Руки и ноги стали ватными. Пришлось присесть. Татьяна засуетилась.
– Да что ж это… Эй! Позовите врача! Человеку плохо!
– Не надо, мне уже лучше.
Она присела рядом, приложила ладонь к моей щеке и посмотрела в глаза.
– Ты уверен?
– Да. Порядок. Идем назад.
– Ты расстроился из-за каких-то моих слов, да?
– Не бери в голову. Ты все правильно сказала.
– Насчет боли? Ты из-за детей расстроился?
– Говорю же, не бери в голову. Все, мне уже намного лучше. Пошли.
– Что это было? Сердце?
– Не знаю. Такого раньше со мной не было никогда?
– Ты побледнел. Похоже на сердечный приступ. Тебе нужно срочно у кардиолога провериться. Я скажу Аглае…
– Нет. Никому ничего не говори, пожалуйста.
– Но почему? Николай, это сердце! С такими вещами не шутят! А если инфаркт? Ты же умереть можешь! В таком эмоциональном состоянии, как у тебя, сердечные приступы вообще не редкость!
– Мне умирать пока нельзя, - усмехнулся я, - Но говорить мы пока ничего никому не будем. Хорошо? Может это просто невралгия какая-нибудь прострелила. Или эскалоп был не свежий. А мы, в первый же день, начнем привлекать лишнее внимание. Не стоит.
– Ну, да, - хмыкнула Татьяна, - Только успела обрадоваться, что появился хоть кто-то, с кем можно интересно провести время, и он тут же собрался склеить ласты. Везунчик я, ничего не скажешь. И это тот человек, который пять минут назад переживал о каких-то мнимых массовых самоубийствах в отделении.

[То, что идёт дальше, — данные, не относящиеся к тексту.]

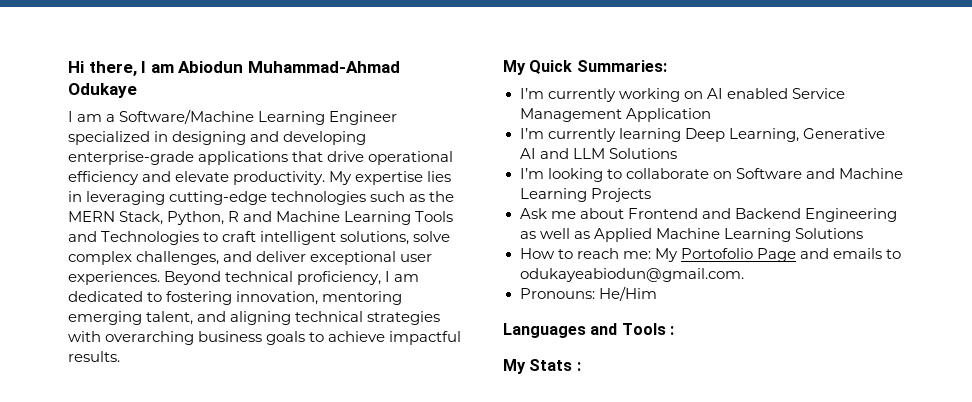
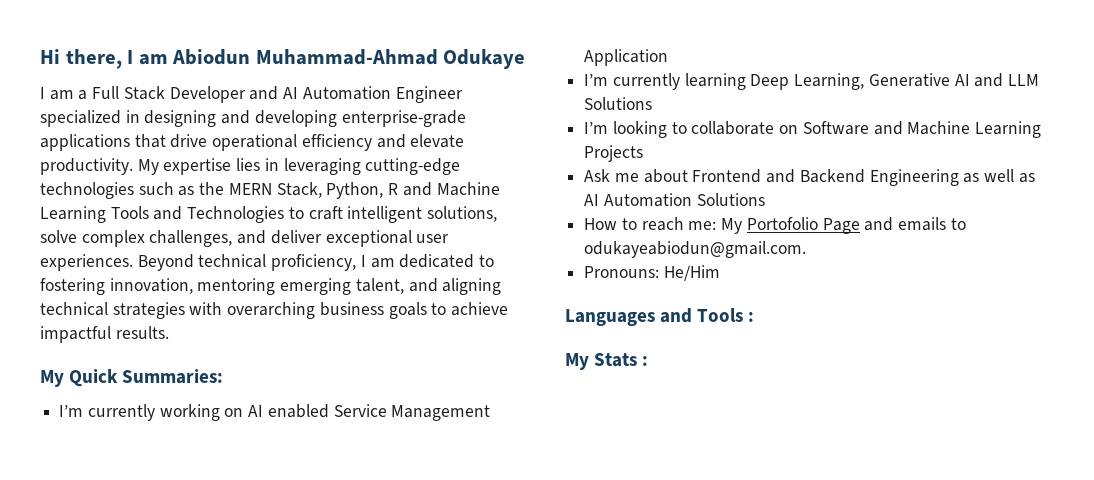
- I am a Software/Machine Learning Engineer specialized in designing and developing enterprise-grade applications that drive operational efficiency and elevate productivity.
+ I am a Full Stack Developer and AI Automation Engineer specialized in designing and developing enterprise-grade applications that drive operational efficiency and elevate productivity.
- Ask me about Frontend and Backend Engineering as well as Applied Machine Learning Solutions
+ Ask me about Frontend and Backend Engineering as well as AI Automation Solutions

– Хватит уже. Не дуйся. Никакие ласты я склеивать не собираюсь. Какие у нас планы на вечер? Только не говори, что вы тут по вечерам в шахматы играете. А то я инфаркта даже дожидаться не буду. От скуки помру.
– Нет, - капризным тоном ответила Татьяна, - Шахматы для нас – слишком сложная игра. Мы чемпионаты по лото устраиваем. Кто проигрывает, тот кончает жизнь самоубийством.
– О! Это уже куда интереснее! Прямо таки «русская рулетка»!
– А ты как думал? Мы же в элитном дурдоме, как ни как. И развлечения должны быть соответствующими.
Глава 5. Дурацкие фильмы
Мы вернулись в корпус в хорошем расположении духа. Нужно было отвлечься от разговора в парке, и я беспрестанно фонтанировал абсурдными шутками, на которые Татьяна реагировала не менее абсурдными, но все равно смешными репликами. Мы смеялись и перешучивались, пока не добрались до дверей своих комнат.
– Неплохой, в целом, денек получился.
– Еще бы! – продолжал я играть роль эдакого искрометного остряка, - Тут тебе и ресторан с милой дамой, и свидание в парке! Кстати, позвольте проводить вас до дома, девушка!